Exercise instructions:
Without any of the pictures, print every record below exactly.

Recorded data:
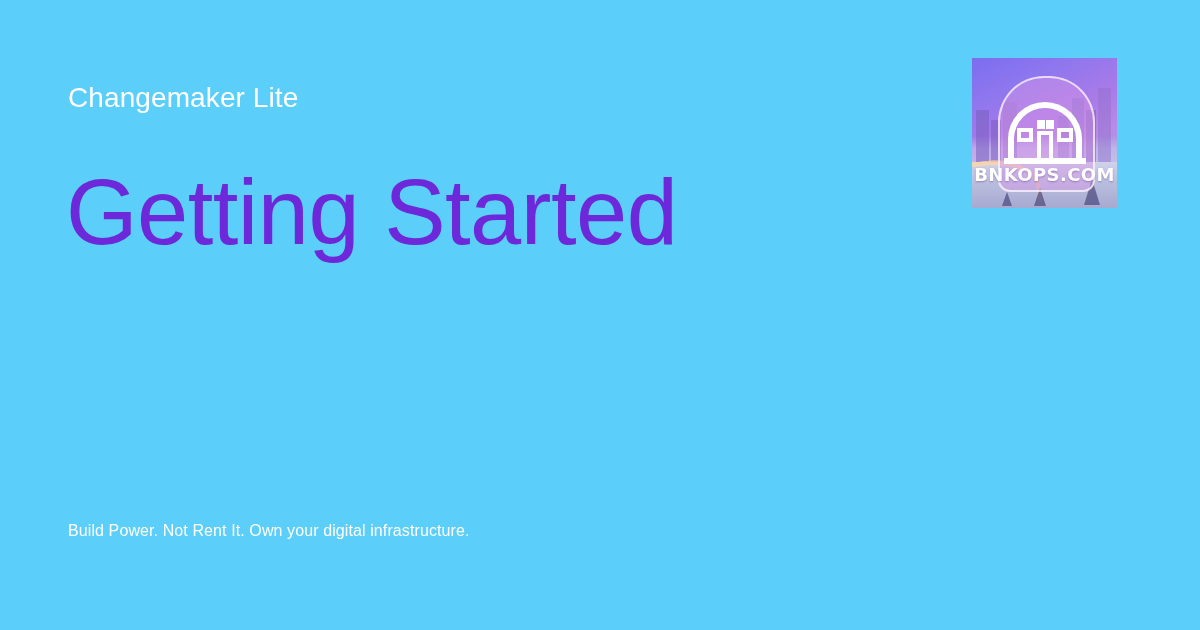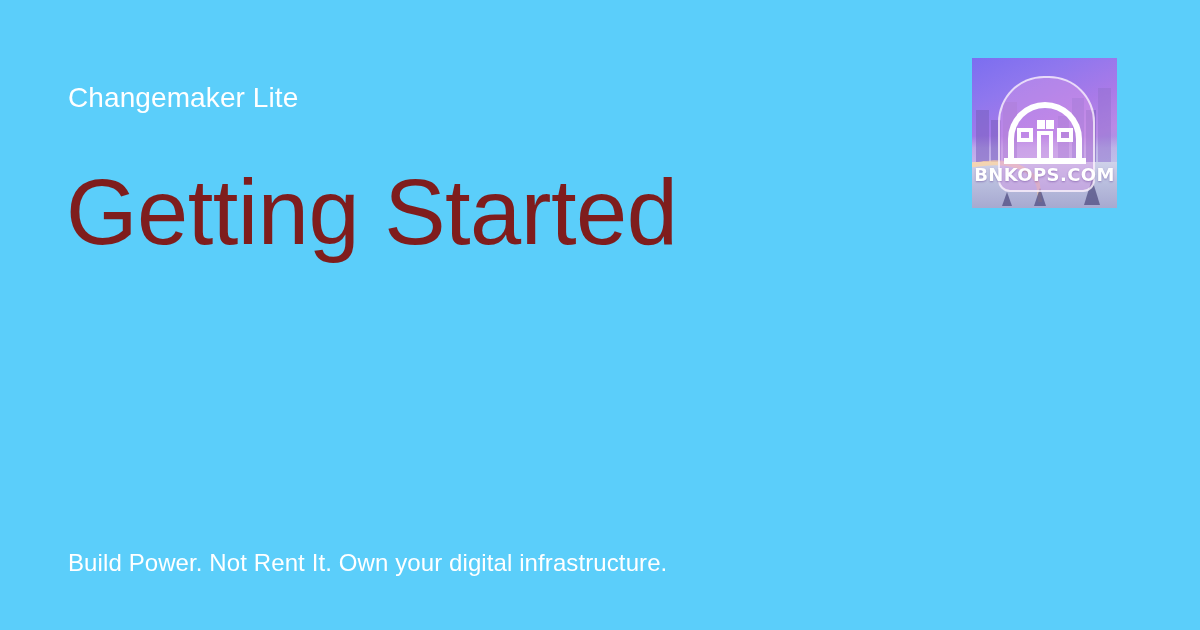--- a/index.html
+++ b/index.html
@@ -45,7 +45,7 @@
     font-size: 92px;
     line-height: 100px;
     font-weight: 300;
-    color: #7f1d1d;
+    color: #6d28d9;
     letter-spacing: -0.5px;
     white-space: nowrap;
     margin: 0;

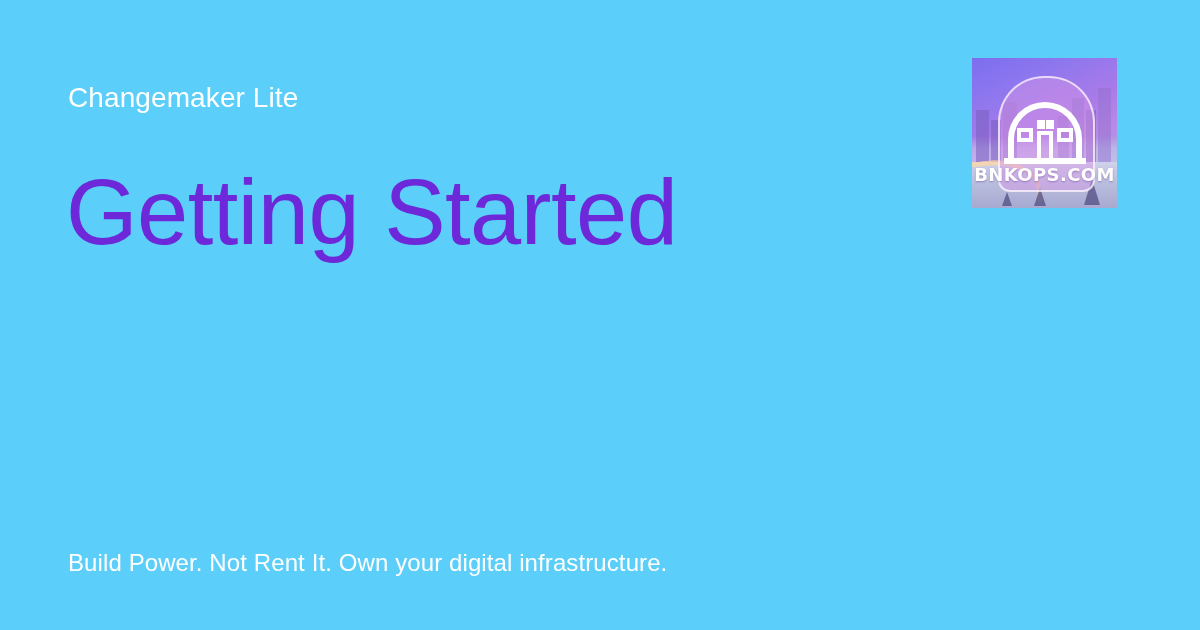--- a/index.html
+++ b/index.html
@@ -55,13 +55,12 @@
     position: absolute;
     left: 68px;
     top: 515px;
-    font-size: 24px;
+    font-size: 16px;
     line-height: 32px;
     font-weight: 400;
     color: #ffffff;
     letter-spacing: 0.1px;
     white-space: nowrap;
-    margin-top: 32px;
   }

Response:
--- a/index.html
+++ b/index.html
@@ -45,7 +45,7 @@
     font-size: 92px;
     line-height: 100px;
     font-weight: 300;
-    color: #7f1d1d;
+    color: #6d28d9;
     letter-spacing: -0.5px;
     white-space: nowrap;
     margin: 0;

--- a/index.html
+++ b/index.html
@@ -55,13 +55,12 @@
     position: absolute;
     left: 68px;
     top: 515px;
-    font-size: 24px;
+    font-size: 16px;
     line-height: 32px;
     font-weight: 400;
     color: #ffffff;
     letter-spacing: 0.1px;
     white-space: nowrap;
-    margin-top: 32px;
   }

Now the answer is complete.